3

I have built a python script that uses Selenium to web-scrape. This script needs to run hours at a time. I am only scraping one website in particular and I have so far been able to scrape peacefully by just rotating browser User Agents from a pool of 1,000 agents.

However, I just scaled my script up using multi-threading and suddenly all of my attempts to visit the website when scraping fail due to CAPTCHA.

Apparently, rotating proxies is the answer. How can I rotate proxies with Selenium?

carpa_jo
  • 630
  • 6
  • 16
  • Multi-threading plus Selenium?

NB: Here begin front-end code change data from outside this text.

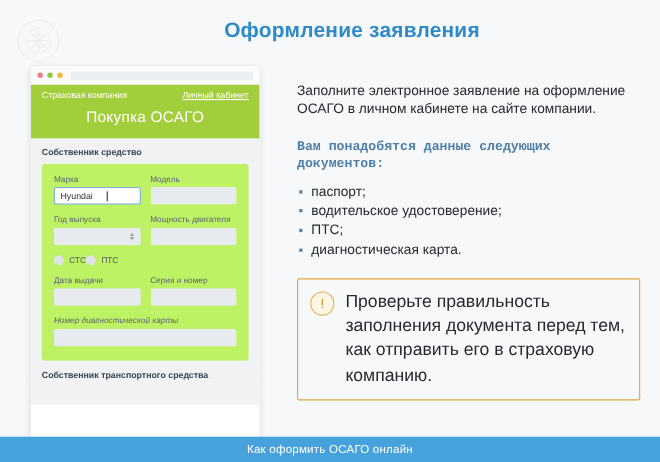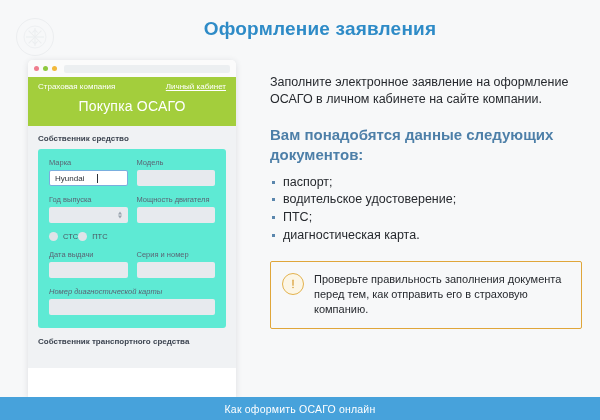--- a/index.html
+++ b/index.html
@@ -96,21 +96,21 @@
   }
 
   .site-body { background: #f0f2f4; padding: 8px 10px 0 10px; }
   .section-label {
     font-size: 8px;
     font-weight: bold;
     color: #3c4450;
     margin-bottom: 6px;
   }
   .form-card {
-    background: #5eead4;
+    background: #bef264;
     border-radius: 3px;
     padding: 9px 11px 11px 11px;
   }
   .field-row {
     display: flex;
     gap: 9px;
     margin-bottom: 9px;
   }
   .field { flex: 1; min-width: 0; }
   .field-label {
@@ -199,25 +199,26 @@
     top: 74px;
     width: 312px;
   }
   .intro {
     font-size: 12.5px;
     line-height: 1.38;
     color: #26292e;
     margin: 0 0 16px 0;
   }
   .subhead {
-    font-size: 15px;
+    font-size: 12px;
     font-weight: bold;
     line-height: 1.34;
     color: #4d7fa8;
     margin: 0 0 9px 0;
+    font-family: Liberation Mono, monospace;
   }
   .doc-list {
     list-style: none;
     margin: 0 0 16px 0;
     padding: 0;
   }
   .doc-list li {
     font-size: 12.5px;
     line-height: 1.42;
     color: #26292e;
@@ -250,21 +251,21 @@
     border-radius: 50%;
     border: 1px solid #e3b24d;
     background: #fcf6e6;
     display: flex;
     align-items: center;
     justify-content: center;
     margin-top: 1px;
   }
   .callout-icon svg { display: block; }
   .callout-text {
-    font-size: 11px;
+    font-size: 16px;
     line-height: 1.4;
     color: #26292e;
   }
 
   
   .footer {
     position: absolute;
     left: 0;
     right: 0;
     bottom: 0;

I don't really see how that can work. – pguardiario Apr 16 '20 at 00:46
  • Elaborate, it is working fine with concurrent.futures in python – Ludovico Verniani Apr 16 '20 at 02:21
  • But only one webdriver will be active at a time so you won't get concurrency in terns of network IO – pguardiario Apr 16 '20 at 03:59
  • I didn't know that. Are you sure only one web-driver can be active at a time? Because when I run my program, since I have 10 workers, I see 10 chrome windows pop up and begin scraping. – Ludovico Verniani Apr 16 '20 at 04:40
  • I think you'll find that it doesn't go faster than the single webdriver, but you should post back with your experience. – pguardiario Apr 16 '20 at 05:23
  • And also FTR if you want true concurrency with full browsers you can try pyppeteer which AFAIK is the only option for Python. – pguardiario Apr 16 '20 at 07:18
  • Not sure how pyppeteer is different than the normal chrome webdriver but I plan to push my scraper to AWS soon so we'll see if their super computers can scrape quickly with multiple webdriver instances opening and closing. – Ludovico Verniani Apr 16 '20 at 16:48

1 Answers1

1

One way to do it is by using http_request_randomizer (explanation in code comments). As you may know free public proxies are highly unreliable, insecure and prone to getting banned. So I wouldn't recommend using this method for a serious project or in production.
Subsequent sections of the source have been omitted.